**Task to carry out:** Transcribe exactly the lines that fall between the one holding "font-weight: normal;" and the one holding "-258,21 +258,27 @@", inclusive, from the entries below.

**Web document revisions:**
"""

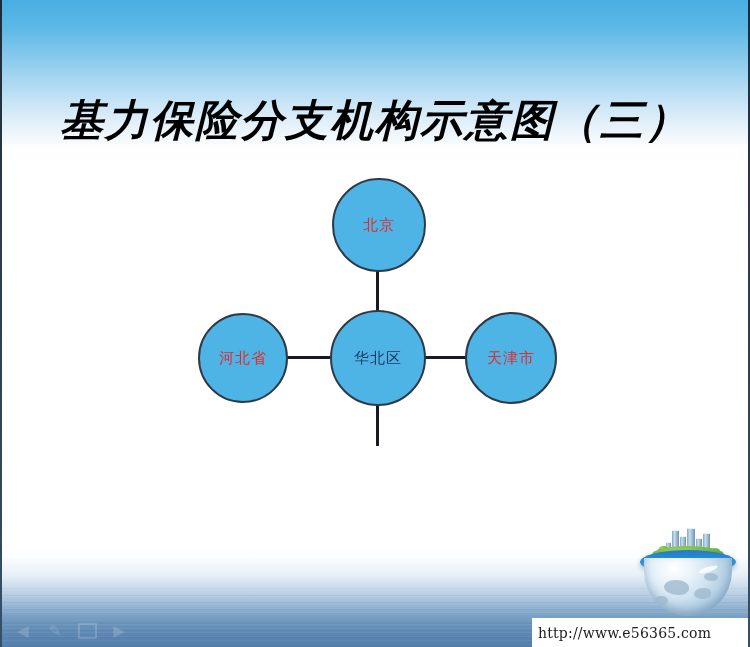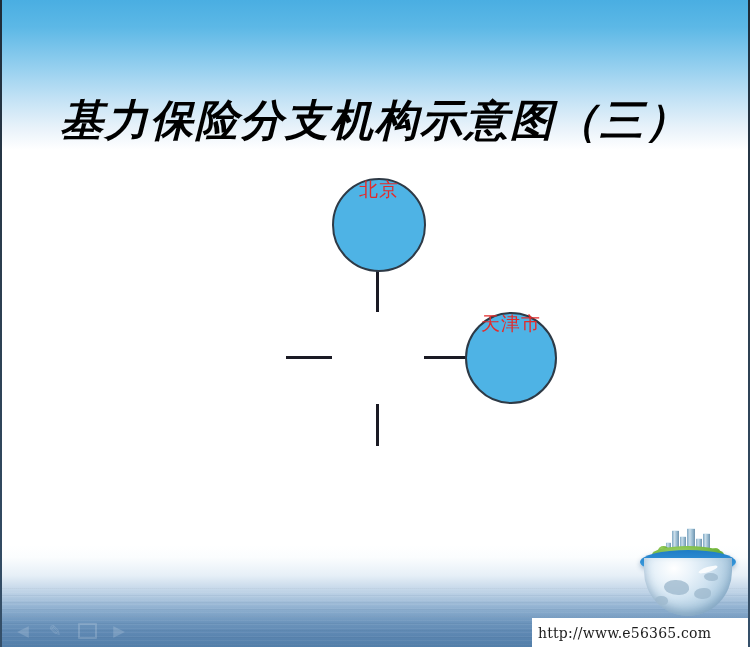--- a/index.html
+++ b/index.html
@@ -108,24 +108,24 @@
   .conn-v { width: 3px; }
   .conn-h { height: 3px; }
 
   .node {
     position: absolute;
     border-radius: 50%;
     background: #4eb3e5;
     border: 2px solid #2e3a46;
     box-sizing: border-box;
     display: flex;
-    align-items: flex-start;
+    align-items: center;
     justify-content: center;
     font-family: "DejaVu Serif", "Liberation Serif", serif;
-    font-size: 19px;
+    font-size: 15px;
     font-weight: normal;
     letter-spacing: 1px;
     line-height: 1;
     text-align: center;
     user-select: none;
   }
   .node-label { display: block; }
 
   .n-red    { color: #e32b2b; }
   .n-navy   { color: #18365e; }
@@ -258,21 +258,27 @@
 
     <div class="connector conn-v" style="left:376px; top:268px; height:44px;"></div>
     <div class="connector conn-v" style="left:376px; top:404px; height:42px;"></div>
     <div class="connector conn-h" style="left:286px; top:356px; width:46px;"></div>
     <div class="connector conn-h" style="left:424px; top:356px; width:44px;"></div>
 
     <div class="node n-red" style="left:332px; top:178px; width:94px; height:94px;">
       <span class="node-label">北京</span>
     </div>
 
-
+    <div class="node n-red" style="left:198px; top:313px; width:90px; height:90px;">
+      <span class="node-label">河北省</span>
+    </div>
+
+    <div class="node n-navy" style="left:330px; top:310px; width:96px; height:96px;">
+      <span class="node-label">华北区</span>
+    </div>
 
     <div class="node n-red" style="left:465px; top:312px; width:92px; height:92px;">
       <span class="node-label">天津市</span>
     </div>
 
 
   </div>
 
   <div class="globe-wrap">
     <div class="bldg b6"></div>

"""

**Result:**
     font-weight: normal;
     letter-spacing: 1px;
     line-height: 1;
     text-align: center;
     user-select: none;
   }
   .node-label { display: block; }
 
   .n-red    { color: #e32b2b; }
   .n-navy   { color: #18365e; }
@@ -258,21 +258,27 @@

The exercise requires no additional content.